Outro ponto levantado durante o intervalo do almoço foi a judicialização. Há temor de que, com a entrada em vigor da lei, surjam disputas judiciais envolvendo pedidos de indenização relativos a contratos anteriores à validade da 15.040. Um cenário de desconfiança entre os players seria um contrassenso à própria essência do contrato de seguro — a boa-fé. Durante a Conseguro 2025, em maio, o ministro do Supremo Tribunal Federal (STF), Luiz Fux, afirmou que a nova lei de seguros só deverá ser aplicada a contratos celebrados após sua entrada em vigor.

“Foram 21 anos de luta sem trégua”, relembrou Tzirulnik. “Nesse período, o projeto foi examinado, debatido e aperfeiçoado com a colaboração de inúmeros juristas e profissionais do mercado, brasileiros e estrangeiros. Cabe-nos agora produzir doutrina responsável e construtiva, assim como estimular jurisprudência cuidadosa, ambas livres de atecnia e de subordinação a interesses econômicos — vícios que o IBDS tanto batalhou para corrigir durante o último quarto de século. O importante é que a lei e sua futura regulamentação infralegal melhorarão substancialmente as relações contratuais securitárias no país e conduzirão a um mercado maior e melhor protegido.”

Agenda

O evento também celebrou os 40 anos do escritório ETAD – Ernesto Tzirulnik Advocacia, reconhecido por seu apreço à cultura e pela sofisticação de suas iniciativas. Nesta edição, o projeto cultural “Ceará 202” foi apresentado em 16 de outubro, com show da banda Nave Mãe, legado do compositor e multi-instrumentista Hermeto Pascoal, falecido em setembro.

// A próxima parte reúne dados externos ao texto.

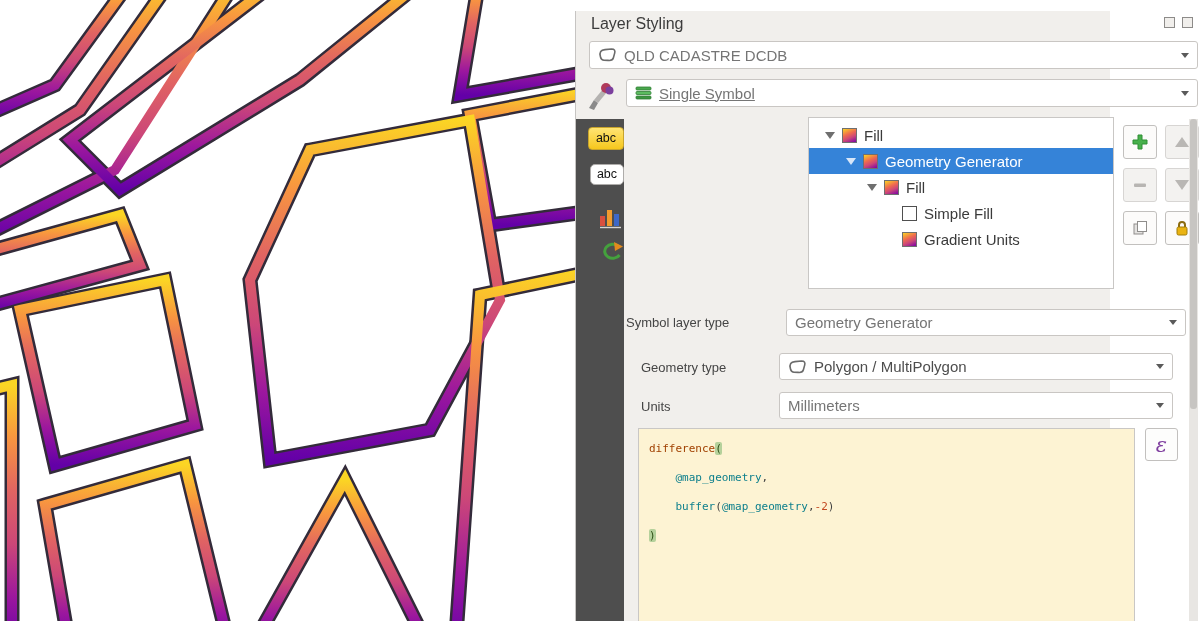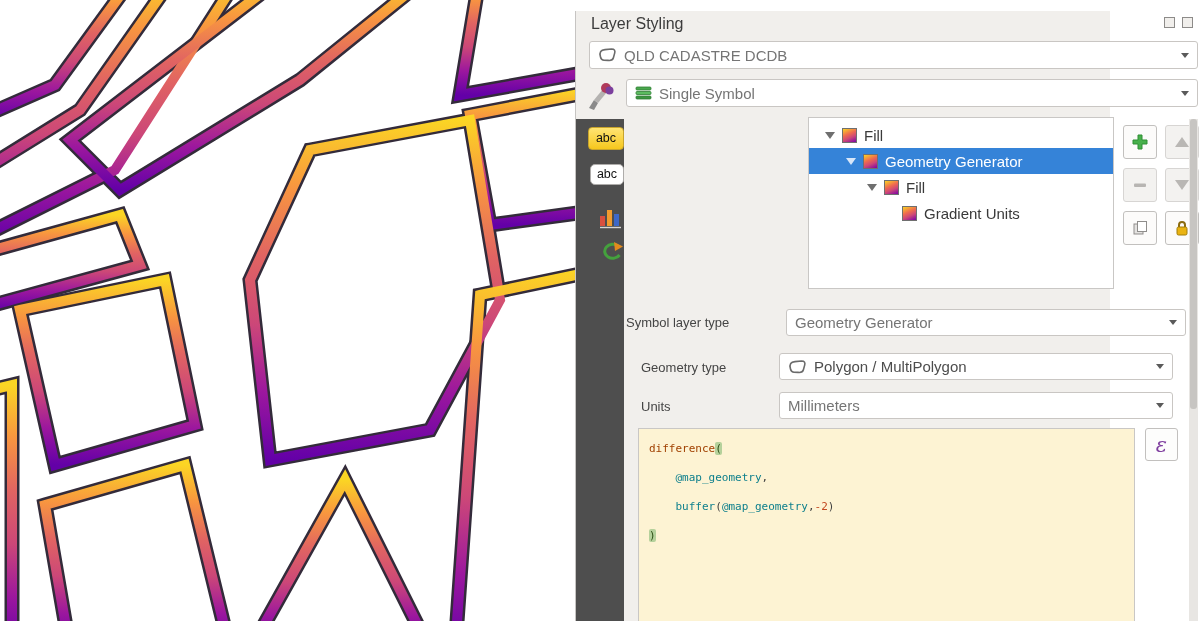"Single Symbol" .renderer-combo { text-decoration: none -> underline }
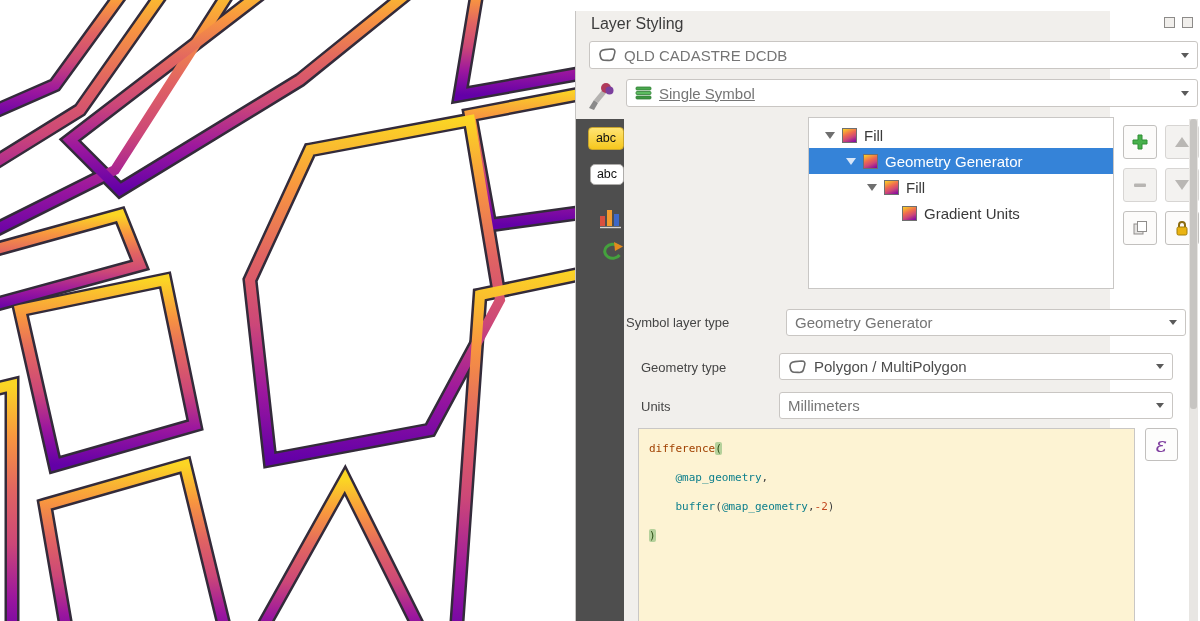"Simple Fill" div.trow { html: none -> <div> <span></span> <span>Simple Fill</span> </div> }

Na noite seguinte, 17 de outubro, haverá um coquetel no Teatro Cultura Artística, seguido de apresentação de Renato Braz, Andreas e Iohan Kisser, Toninho Ferragutti, Ulisses Rocha, Nelson Ayres, Salomão Soares, Hércules Gomes, Neymar Dias e João Camarero, curador musical da noite. O encerramento, com o ministro da Fazenda, Fernando Haddad, reforçará a dimensão institucional da aprovação da Lei 15.040, culminando em um show de Paulinho da Viola — artistas que, segundo a organização, “simbolizam um Brasil que, entre avanços e riscos, tenta equilibrar técnica, política e cultura na construção de seu futuro jurídico”.